Les Règles étaient un de nos rares sujets de discorde. J'appliquais en toutes circonstances les 35 Rules du best seller d'Ellen Fein et Sherrie Schneider. En bonne féministe, Olivia considérait ces préceptes archaïques et me traitait régulièrement de rétrograde.

Le concept de base des Règles était simple et pouvait se résumer en une phrase : l'homme était un chasseur, la femme son gibier. Une femme qui souhaitait réussir sa vie amoureuse ne devait jamais adresser la parole à un homme la première (règle numéro 2). Elle ne devait pas s'asseoir ou se tenir près d'un homme qui lui plaisait, ni flirter avec lui la première au risque de lui porter trop d'attention (règle numéro 3).

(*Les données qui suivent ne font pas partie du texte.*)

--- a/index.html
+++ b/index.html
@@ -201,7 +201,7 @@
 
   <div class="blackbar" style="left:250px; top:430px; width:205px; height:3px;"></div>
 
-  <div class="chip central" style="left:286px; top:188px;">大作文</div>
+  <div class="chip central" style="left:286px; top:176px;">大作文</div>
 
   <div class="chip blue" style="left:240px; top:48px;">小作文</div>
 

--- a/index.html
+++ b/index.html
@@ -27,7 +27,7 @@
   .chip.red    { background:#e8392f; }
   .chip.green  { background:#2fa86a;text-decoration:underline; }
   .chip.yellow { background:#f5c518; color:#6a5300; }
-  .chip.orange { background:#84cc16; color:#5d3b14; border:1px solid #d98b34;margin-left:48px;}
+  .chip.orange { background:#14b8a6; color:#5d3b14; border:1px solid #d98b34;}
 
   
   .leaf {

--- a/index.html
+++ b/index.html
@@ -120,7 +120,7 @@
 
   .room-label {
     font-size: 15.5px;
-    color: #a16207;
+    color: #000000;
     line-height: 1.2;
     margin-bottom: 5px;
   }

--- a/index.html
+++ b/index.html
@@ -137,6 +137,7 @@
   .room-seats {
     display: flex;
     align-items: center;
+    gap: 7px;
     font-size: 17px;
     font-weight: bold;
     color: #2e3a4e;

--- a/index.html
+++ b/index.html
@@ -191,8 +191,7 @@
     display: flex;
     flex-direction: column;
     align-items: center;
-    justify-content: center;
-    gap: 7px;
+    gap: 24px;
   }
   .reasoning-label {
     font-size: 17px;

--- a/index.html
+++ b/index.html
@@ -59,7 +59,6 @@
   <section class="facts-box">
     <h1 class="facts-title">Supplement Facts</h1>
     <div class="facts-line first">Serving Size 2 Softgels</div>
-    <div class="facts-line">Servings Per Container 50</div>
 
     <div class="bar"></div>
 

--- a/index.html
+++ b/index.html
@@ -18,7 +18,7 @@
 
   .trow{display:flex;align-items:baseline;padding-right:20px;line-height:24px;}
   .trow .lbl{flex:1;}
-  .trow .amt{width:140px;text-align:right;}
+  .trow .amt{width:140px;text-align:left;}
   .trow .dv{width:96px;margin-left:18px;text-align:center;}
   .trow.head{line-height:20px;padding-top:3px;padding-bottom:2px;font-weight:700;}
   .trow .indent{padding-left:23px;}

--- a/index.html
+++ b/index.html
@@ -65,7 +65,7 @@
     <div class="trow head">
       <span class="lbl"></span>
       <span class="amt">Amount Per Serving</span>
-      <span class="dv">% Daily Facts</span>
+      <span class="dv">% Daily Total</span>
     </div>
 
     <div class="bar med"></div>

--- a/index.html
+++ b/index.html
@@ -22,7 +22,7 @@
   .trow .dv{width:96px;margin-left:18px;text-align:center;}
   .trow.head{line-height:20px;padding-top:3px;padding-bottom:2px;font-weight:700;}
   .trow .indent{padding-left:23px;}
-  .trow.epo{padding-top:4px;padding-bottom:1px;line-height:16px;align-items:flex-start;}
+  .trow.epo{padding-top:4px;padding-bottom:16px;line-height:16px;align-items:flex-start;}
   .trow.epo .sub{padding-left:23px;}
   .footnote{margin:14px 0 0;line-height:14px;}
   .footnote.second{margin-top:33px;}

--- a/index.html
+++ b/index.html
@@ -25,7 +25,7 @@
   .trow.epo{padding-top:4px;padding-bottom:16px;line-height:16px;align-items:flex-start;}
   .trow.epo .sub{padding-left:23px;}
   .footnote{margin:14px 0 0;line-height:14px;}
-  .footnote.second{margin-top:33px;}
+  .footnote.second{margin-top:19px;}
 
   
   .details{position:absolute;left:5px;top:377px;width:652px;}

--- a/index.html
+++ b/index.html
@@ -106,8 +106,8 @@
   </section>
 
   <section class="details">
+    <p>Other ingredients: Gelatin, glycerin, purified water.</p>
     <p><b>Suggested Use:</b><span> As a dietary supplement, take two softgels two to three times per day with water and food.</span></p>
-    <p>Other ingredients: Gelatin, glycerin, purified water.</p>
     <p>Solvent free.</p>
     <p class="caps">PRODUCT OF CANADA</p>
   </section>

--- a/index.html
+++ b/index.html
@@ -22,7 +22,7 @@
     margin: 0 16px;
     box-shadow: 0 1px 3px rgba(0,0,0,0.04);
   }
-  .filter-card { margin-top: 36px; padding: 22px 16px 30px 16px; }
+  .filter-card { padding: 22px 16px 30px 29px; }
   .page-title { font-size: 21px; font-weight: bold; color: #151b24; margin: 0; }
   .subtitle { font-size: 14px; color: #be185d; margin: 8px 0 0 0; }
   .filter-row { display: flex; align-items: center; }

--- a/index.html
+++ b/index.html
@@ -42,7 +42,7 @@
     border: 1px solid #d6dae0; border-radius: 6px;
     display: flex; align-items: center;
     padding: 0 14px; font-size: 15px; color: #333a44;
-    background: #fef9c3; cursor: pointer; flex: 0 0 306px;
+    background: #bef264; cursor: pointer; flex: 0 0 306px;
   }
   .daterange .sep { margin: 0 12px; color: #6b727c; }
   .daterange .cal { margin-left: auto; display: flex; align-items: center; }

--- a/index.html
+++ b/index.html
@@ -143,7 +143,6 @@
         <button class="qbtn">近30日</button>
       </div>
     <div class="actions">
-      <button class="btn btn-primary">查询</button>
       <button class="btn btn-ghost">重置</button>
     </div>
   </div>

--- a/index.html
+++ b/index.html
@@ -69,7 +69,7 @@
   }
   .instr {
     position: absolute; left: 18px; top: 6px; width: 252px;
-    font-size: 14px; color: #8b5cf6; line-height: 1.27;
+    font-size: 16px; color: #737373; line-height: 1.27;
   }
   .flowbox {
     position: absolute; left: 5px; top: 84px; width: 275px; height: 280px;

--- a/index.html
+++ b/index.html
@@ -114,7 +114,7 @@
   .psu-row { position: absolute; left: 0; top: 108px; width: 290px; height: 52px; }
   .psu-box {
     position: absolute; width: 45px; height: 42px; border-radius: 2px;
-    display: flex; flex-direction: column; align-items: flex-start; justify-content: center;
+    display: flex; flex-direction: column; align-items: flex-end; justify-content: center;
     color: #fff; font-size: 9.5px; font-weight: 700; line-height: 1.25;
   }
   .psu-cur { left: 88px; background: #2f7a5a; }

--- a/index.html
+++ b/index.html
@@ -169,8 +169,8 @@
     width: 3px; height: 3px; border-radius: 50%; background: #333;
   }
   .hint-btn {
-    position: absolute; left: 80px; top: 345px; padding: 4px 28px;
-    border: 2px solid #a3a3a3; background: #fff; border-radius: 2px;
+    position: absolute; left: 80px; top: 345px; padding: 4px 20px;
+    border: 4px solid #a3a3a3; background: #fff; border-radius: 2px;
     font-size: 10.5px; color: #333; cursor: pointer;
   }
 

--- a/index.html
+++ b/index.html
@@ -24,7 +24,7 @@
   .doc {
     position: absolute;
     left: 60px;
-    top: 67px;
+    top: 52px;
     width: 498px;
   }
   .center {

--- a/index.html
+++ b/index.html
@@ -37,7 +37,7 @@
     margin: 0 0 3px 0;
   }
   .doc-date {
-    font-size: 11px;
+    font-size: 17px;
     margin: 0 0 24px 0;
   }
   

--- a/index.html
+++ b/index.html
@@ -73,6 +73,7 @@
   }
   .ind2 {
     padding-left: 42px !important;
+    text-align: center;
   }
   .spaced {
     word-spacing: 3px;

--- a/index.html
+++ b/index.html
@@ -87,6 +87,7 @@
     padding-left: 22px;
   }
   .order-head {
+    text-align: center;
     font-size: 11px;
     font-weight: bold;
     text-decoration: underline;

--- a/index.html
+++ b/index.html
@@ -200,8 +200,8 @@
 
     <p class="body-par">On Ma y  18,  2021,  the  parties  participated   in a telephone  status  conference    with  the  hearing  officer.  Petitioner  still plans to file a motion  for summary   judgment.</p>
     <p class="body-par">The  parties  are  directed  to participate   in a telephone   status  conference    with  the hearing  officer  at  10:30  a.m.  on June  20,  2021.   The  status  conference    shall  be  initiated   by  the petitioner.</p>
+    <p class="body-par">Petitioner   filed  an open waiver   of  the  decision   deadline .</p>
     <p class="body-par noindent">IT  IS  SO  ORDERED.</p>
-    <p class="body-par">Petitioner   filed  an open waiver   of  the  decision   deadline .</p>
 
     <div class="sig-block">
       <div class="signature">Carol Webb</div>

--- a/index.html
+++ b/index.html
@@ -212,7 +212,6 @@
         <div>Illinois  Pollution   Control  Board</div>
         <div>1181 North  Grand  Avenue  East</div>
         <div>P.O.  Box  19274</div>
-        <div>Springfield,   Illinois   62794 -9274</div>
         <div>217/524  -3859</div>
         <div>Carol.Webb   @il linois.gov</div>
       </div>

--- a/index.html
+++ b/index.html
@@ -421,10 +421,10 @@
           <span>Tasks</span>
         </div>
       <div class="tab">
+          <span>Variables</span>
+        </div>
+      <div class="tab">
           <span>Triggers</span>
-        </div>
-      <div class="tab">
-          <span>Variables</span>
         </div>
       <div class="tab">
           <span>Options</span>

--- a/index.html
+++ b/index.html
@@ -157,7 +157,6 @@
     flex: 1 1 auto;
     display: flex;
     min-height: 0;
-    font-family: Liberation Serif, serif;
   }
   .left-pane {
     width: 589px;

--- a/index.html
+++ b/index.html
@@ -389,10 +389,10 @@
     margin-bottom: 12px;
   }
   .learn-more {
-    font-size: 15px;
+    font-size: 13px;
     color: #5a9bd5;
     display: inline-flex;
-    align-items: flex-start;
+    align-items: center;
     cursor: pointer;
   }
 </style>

Elle devait laisser passer 4 heures de temps avant de répondre au premier texto d'un homme (pour les messages suivants, une demi-heure suffisait) puis limiter la conversation à une dizaine d'échanges, tout en veillant à répondre à chaque fois en moins de mots que l'homme et jamais après minuit ou le week-end. La femme devait toujours mettre un terme la première à une conversation téléphonique ou à un rendez-vous (règles 6 et 11). Elle devait garder une aura de mystère et éviter de trop parler pendant les premières semaines (règle 10).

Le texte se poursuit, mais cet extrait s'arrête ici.